**WORK REQUIRED**
All pictures are to be excluded when the data below is output verbatim.

**SOURCE DATA**
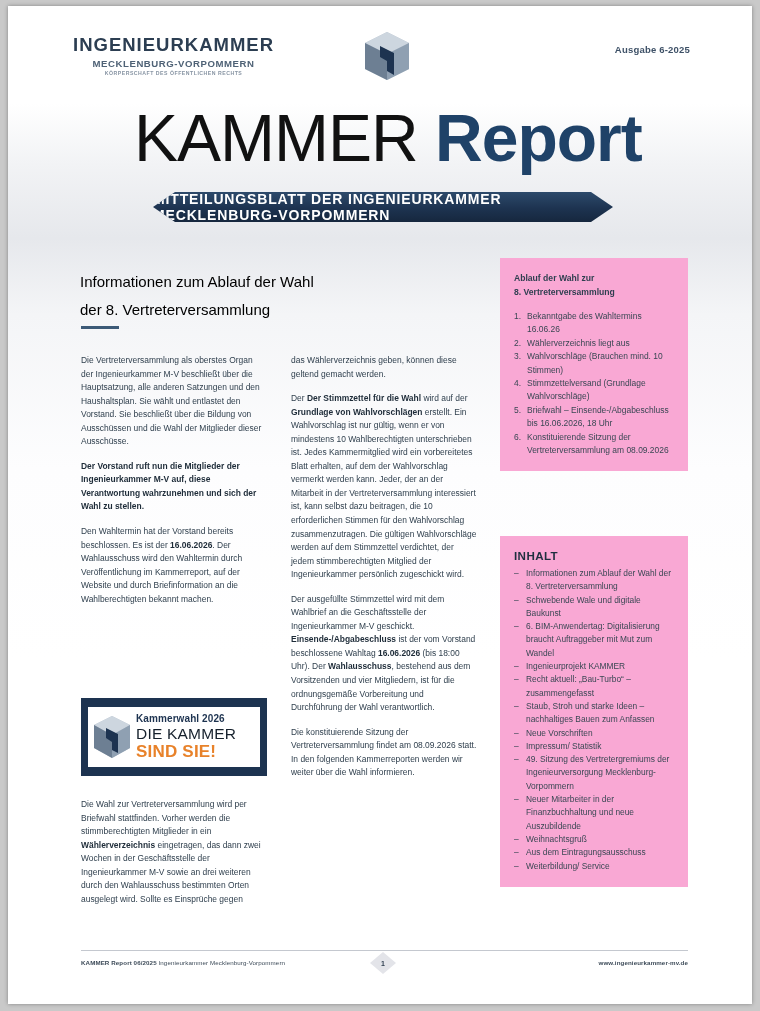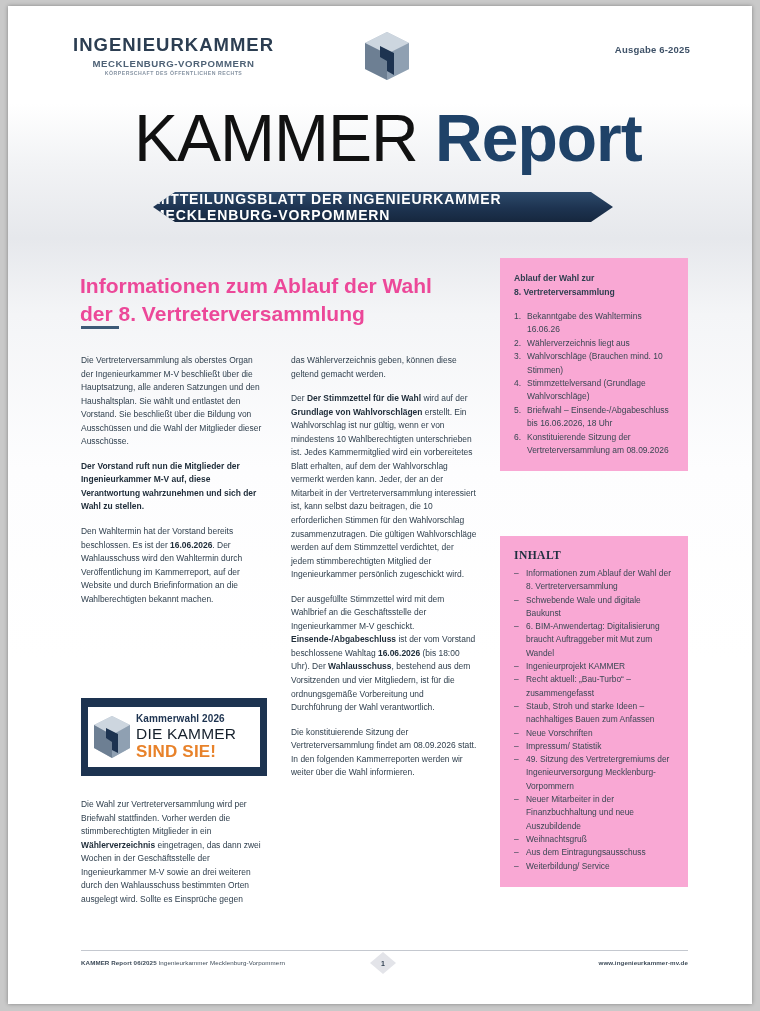--- a/index.html
+++ b/index.html
@@ -75,7 +75,7 @@
   
   .headline{
     position:absolute;left:72px;top:252px;width:395px;
-    font-size:21px;line-height:28px;color:#ec4899;font-weight:bold;
+    font-size:15px;line-height:28px;color:#000000;font-weight:normal;
   }
   .headline .l{display:block;}
   .hrule{position:absolute;left:73px;top:320px;width:38px;height:2.5px;background:#3c5a77;}

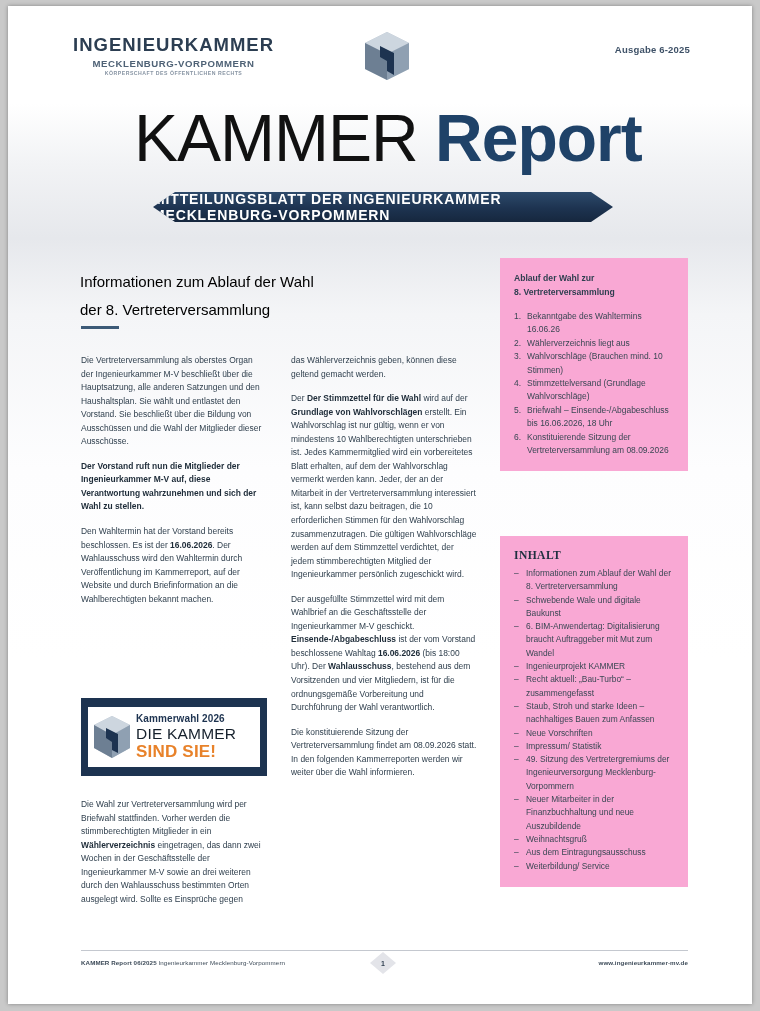--- a/index.html
+++ b/index.html
@@ -129,7 +129,6 @@
   .inhalt-h{
     font-size:11.6px;font-weight:bold;color:#1f2f3f;letter-spacing:.4px;
     margin:0 0 5px 0;
-    font-family:Liberation Serif, serif;
   }
   .dlist{margin:0;padding:0;list-style:none;}
   .dlist li{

**EXERCISE SOLUTION**
--- a/index.html
+++ b/index.html
@@ -75,7 +75,7 @@
   
   .headline{
     position:absolute;left:72px;top:252px;width:395px;
-    font-size:21px;line-height:28px;color:#ec4899;font-weight:bold;
+    font-size:15px;line-height:28px;color:#000000;font-weight:normal;
   }
   .headline .l{display:block;}
   .hrule{position:absolute;left:73px;top:320px;width:38px;height:2.5px;background:#3c5a77;}

--- a/index.html
+++ b/index.html
@@ -129,7 +129,6 @@
   .inhalt-h{
     font-size:11.6px;font-weight:bold;color:#1f2f3f;letter-spacing:.4px;
     margin:0 0 5px 0;
-    font-family:Liberation Serif, serif;
   }
   .dlist{margin:0;padding:0;list-style:none;}
   .dlist li{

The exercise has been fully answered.